[Version difference data]
···

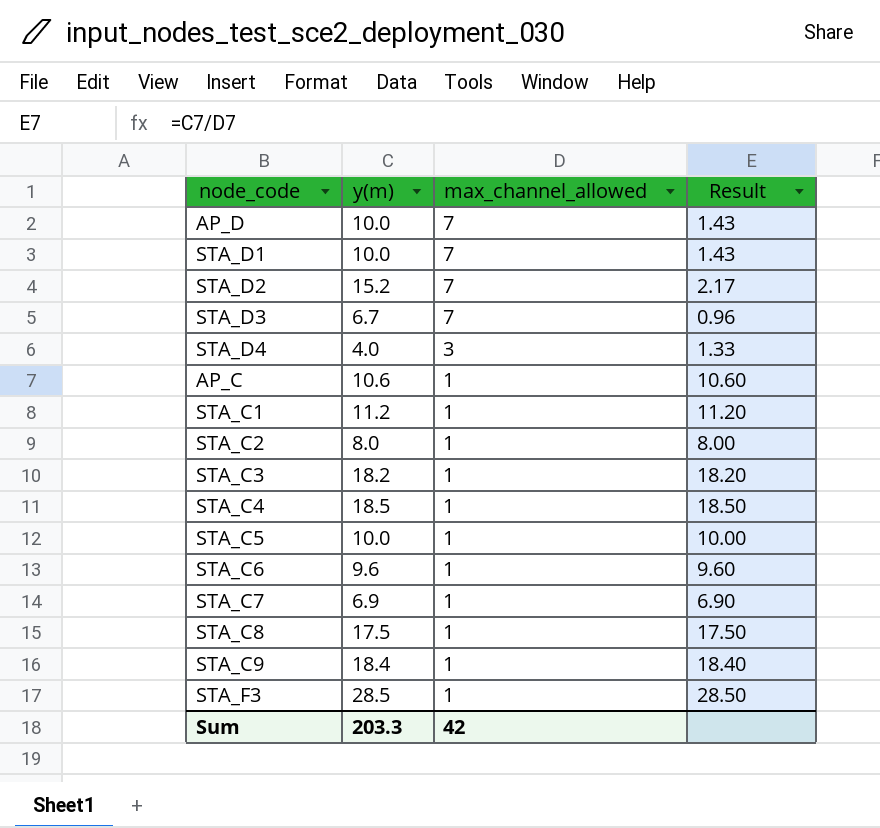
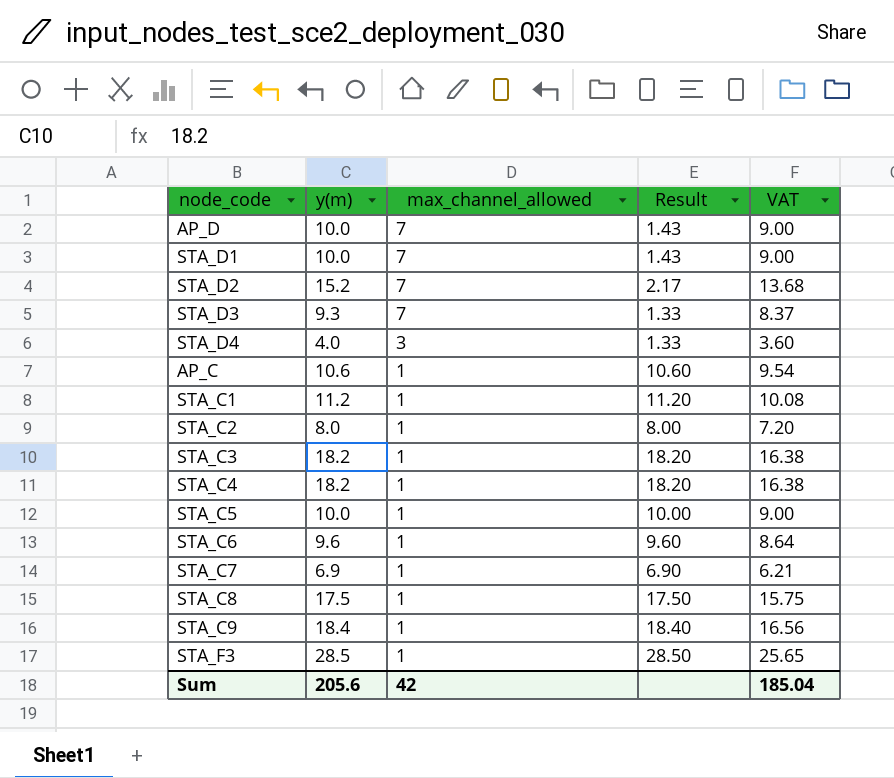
column VAT | formula: none -> [y(m)] * 0.9
STA_D3 | y(m): 6.7 -> 9.3
STA_D3 | Result: 0.96 -> 1.33
STA_C4 | y(m): 18.5 -> 18.2
STA_C4 | Result: 18.50 -> 18.20
Sum | y(m): 203.3 -> 205.6

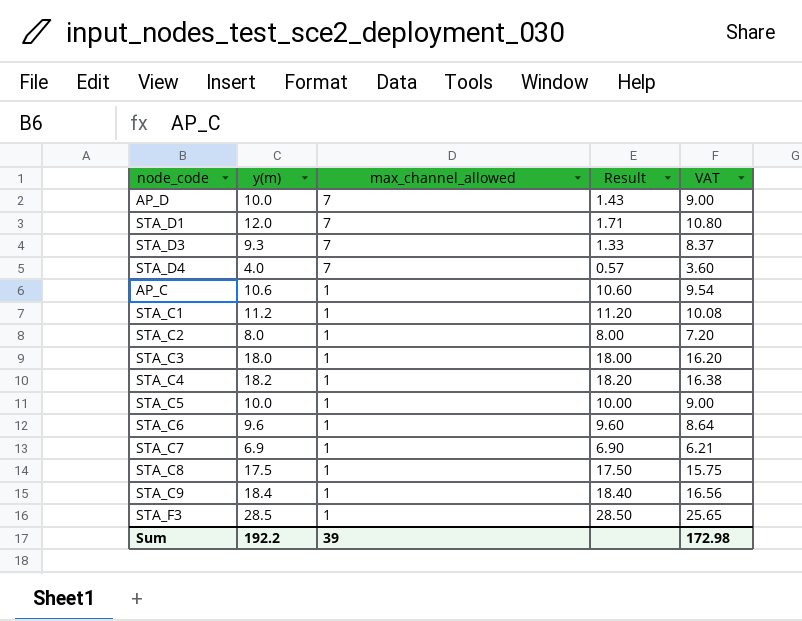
row STA_D2: 15.2 | 7 | 2.17 | 13.68 -> none
STA_D1 | y(m): 10.0 -> 12.0
STA_D1 | Result: 1.43 -> 1.71
STA_D1 | VAT: 9.00 -> 10.80
STA_D4 | max_channel_allowed: 3 -> 7
STA_D4 | Result: 1.33 -> 0.57
STA_C3 | y(m): 18.2 -> 18.0
STA_C3 | Result: 18.20 -> 18.00
STA_C3 | VAT: 16.38 -> 16.20
Sum | y(m): 205.6 -> 192.2
Sum | max_channel_allowed: 42 -> 39
Sum | VAT: 185.04 -> 172.98

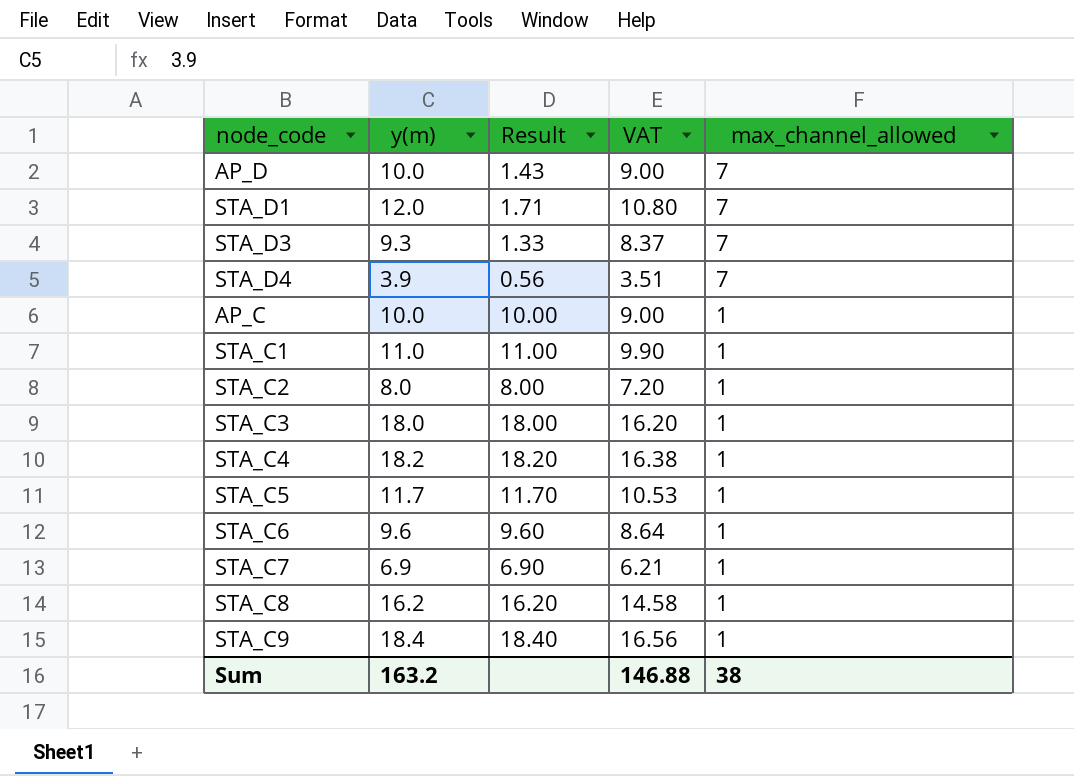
column max_channel_allowed | position: 3 -> 5
row STA_F3: 28.5 | 1 | 28.50 | 25.65 -> none
STA_D4 | y(m): 4.0 -> 3.9
STA_D4 | Result: 0.57 -> 0.56
STA_D4 | VAT: 3.60 -> 3.51
AP_C | y(m): 10.6 -> 10.0
AP_C | Result: 10.60 -> 10.00
AP_C | VAT: 9.54 -> 9.00
STA_C1 | y(m): 11.2 -> 11.0
STA_C1 | Result: 11.20 -> 11.00
STA_C1 | VAT: 10.08 -> 9.90
STA_C5 | y(m): 10.0 -> 11.7
STA_C5 | Result: 10.00 -> 11.70
STA_C5 | VAT: 9.00 -> 10.53
STA_C8 | y(m): 17.5 -> 16.2
STA_C8 | Result: 17.50 -> 16.20
STA_C8 | VAT: 15.75 -> 14.58
Sum | y(m): 192.2 -> 163.2
Sum | VAT: 172.98 -> 146.88
Sum | max_channel_allowed: 39 -> 38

···

*REQUIREMENT*. Find the line containing "STA_C3 | VAT: 16.38 -> 16.20" in the records above, then copy it and every line after it exactly, through the last one, without any pictures.

*SOLUTION FOR THIS TASK*.
STA_C3 | VAT: 16.38 -> 16.20
Sum | y(m): 205.6 -> 192.2
Sum | max_channel_allowed: 42 -> 39
Sum | VAT: 185.04 -> 172.98

column max_channel_allowed | position: 3 -> 5
row STA_F3: 28.5 | 1 | 28.50 | 25.65 -> none
STA_D4 | y(m): 4.0 -> 3.9
STA_D4 | Result: 0.57 -> 0.56
STA_D4 | VAT: 3.60 -> 3.51
AP_C | y(m): 10.6 -> 10.0
AP_C | Result: 10.60 -> 10.00
AP_C | VAT: 9.54 -> 9.00
STA_C1 | y(m): 11.2 -> 11.0
STA_C1 | Result: 11.20 -> 11.00
STA_C1 | VAT: 10.08 -> 9.90
STA_C5 | y(m): 10.0 -> 11.7
STA_C5 | Result: 10.00 -> 11.70
STA_C5 | VAT: 9.00 -> 10.53
STA_C8 | y(m): 17.5 -> 16.2
STA_C8 | Result: 17.50 -> 16.20
STA_C8 | VAT: 15.75 -> 14.58
Sum | y(m): 192.2 -> 163.2
Sum | VAT: 172.98 -> 146.88
Sum | max_channel_allowed: 39 -> 38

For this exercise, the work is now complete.